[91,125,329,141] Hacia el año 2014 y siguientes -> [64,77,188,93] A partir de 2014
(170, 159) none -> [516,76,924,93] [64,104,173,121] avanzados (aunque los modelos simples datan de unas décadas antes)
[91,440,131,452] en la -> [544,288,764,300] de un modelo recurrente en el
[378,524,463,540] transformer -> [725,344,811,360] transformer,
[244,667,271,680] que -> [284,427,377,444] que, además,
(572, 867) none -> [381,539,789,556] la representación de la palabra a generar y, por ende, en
* * *
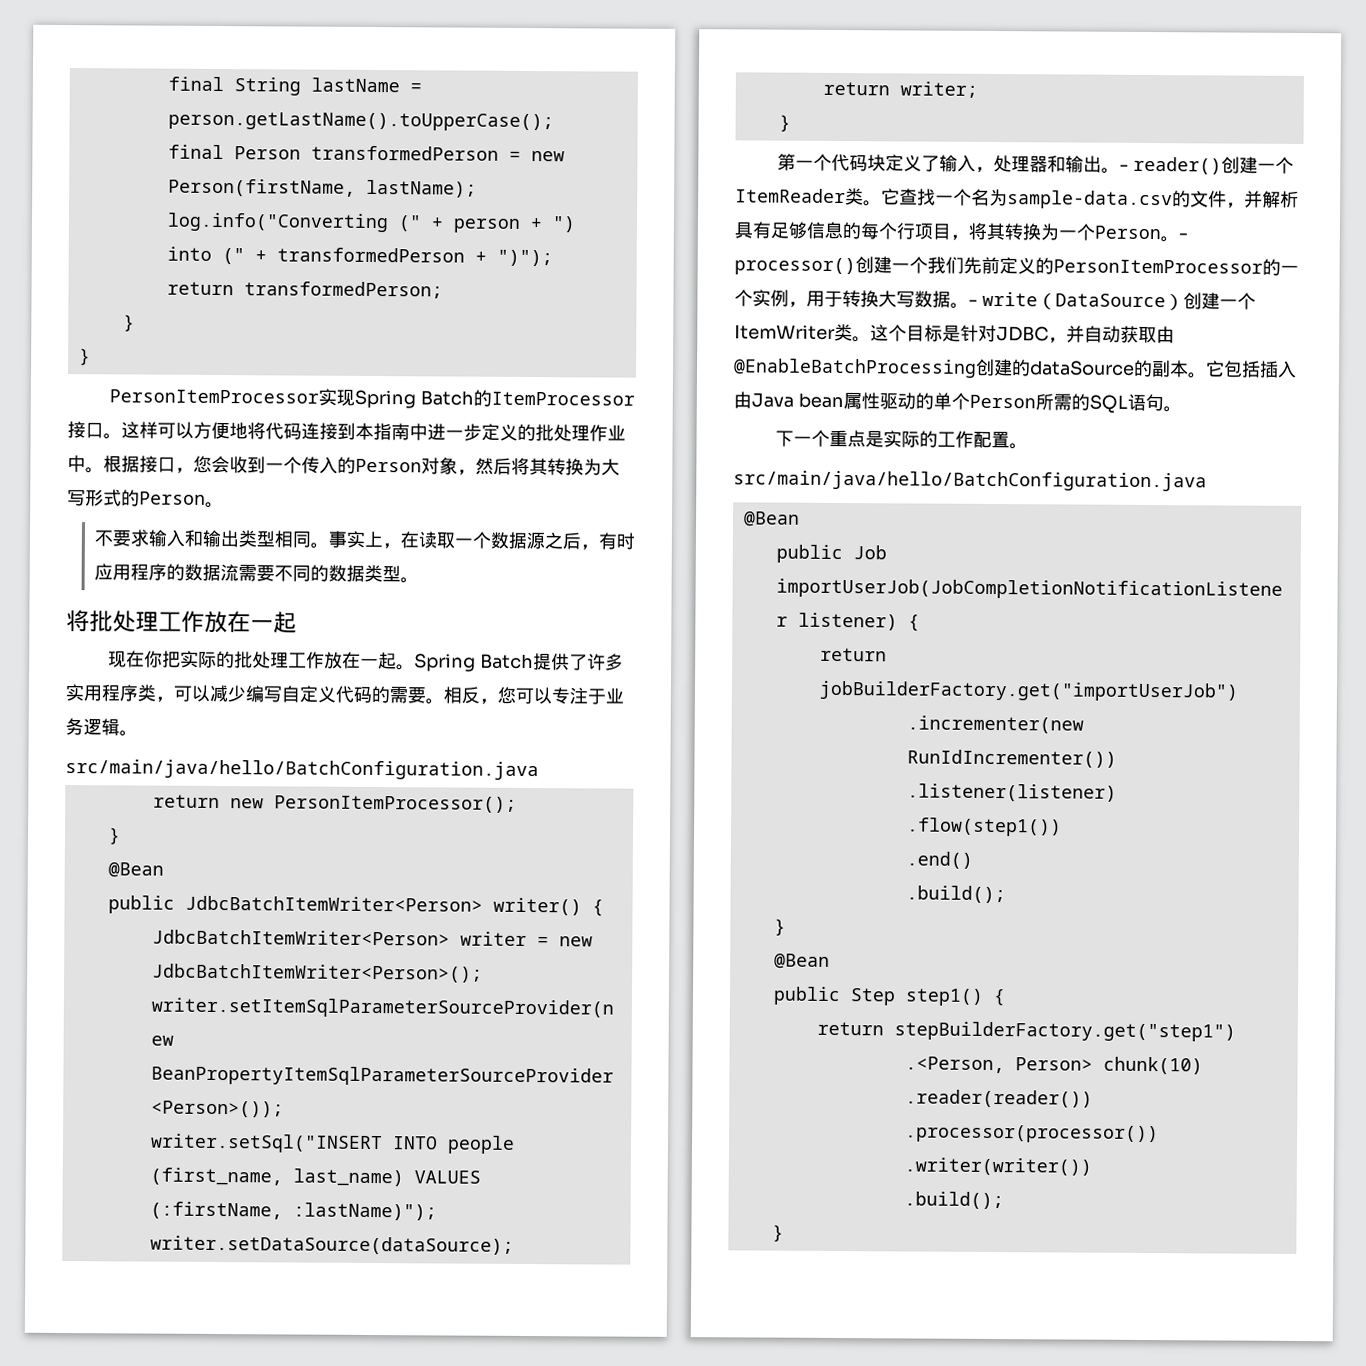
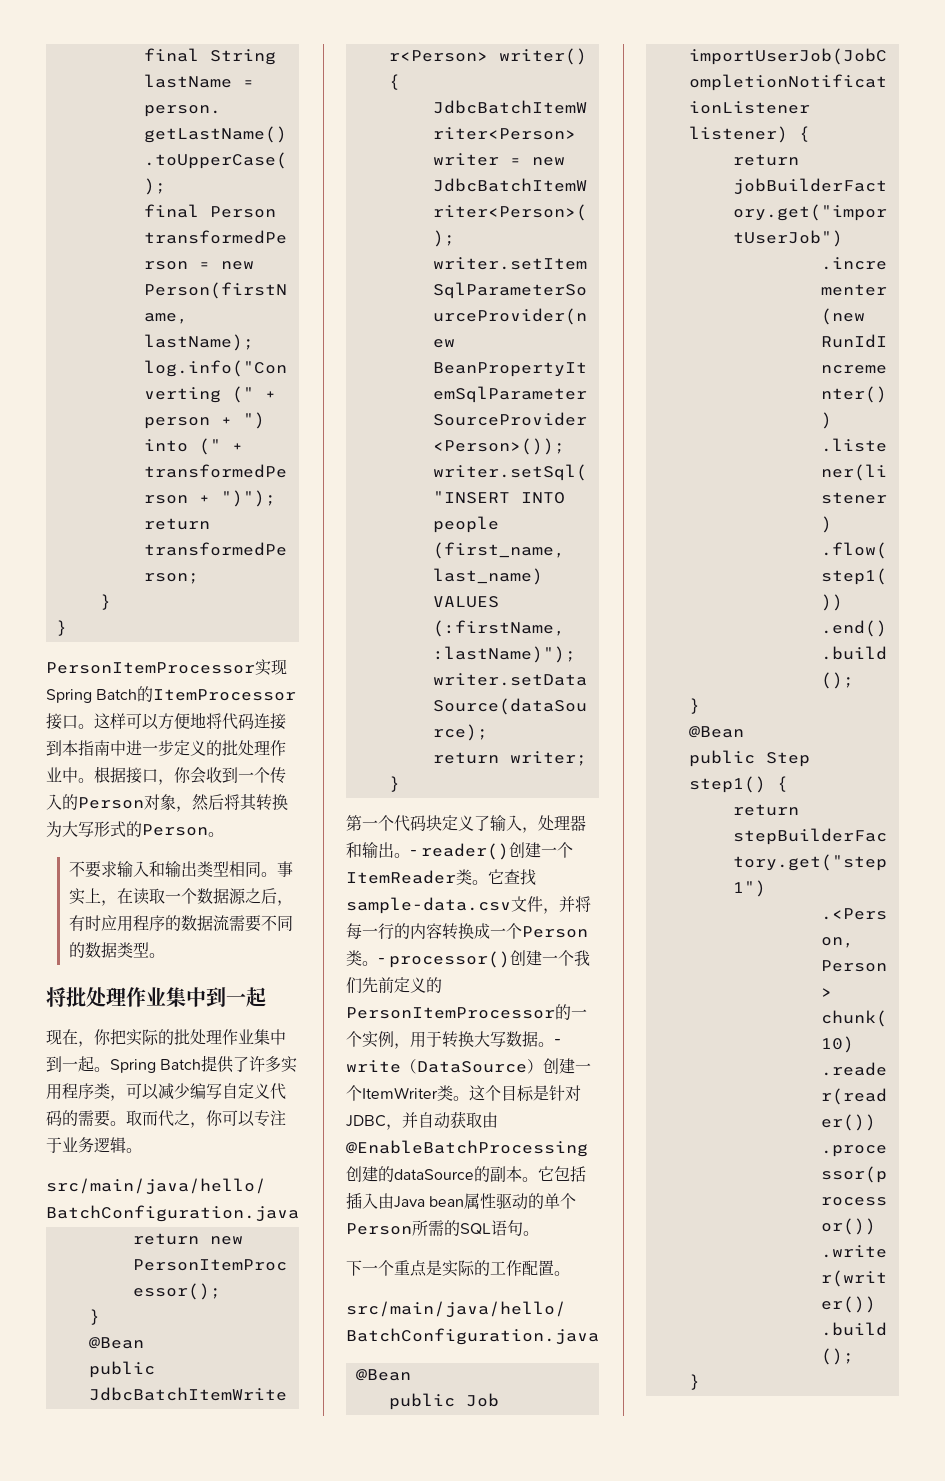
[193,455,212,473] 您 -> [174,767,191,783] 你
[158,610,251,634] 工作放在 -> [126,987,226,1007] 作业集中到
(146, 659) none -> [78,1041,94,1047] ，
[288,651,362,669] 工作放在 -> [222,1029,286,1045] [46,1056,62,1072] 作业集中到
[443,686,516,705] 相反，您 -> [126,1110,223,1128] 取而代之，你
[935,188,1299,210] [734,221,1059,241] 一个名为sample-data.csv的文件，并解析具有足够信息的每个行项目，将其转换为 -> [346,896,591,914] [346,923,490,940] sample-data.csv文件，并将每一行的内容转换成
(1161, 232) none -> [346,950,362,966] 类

What needs to be done: In the entries above, restate word for word the lines between the one holding "[443,686,516,705] 相反，您 ->" and the one holding "(1161, 232) none -> [346,950,362,966] 类", inclusive, and nothing besides.

Solution for this problem:
[443,686,516,705] 相反，您 -> [126,1110,223,1128] 取而代之，你
[935,188,1299,210] [734,221,1059,241] 一个名为sample-data.csv的文件，并解析具有足够信息的每个行项目，将其转换为 -> [346,896,591,914] [346,923,490,940] sample-data.csv文件，并将每一行的内容转换成
(1161, 232) none -> [346,950,362,966] 类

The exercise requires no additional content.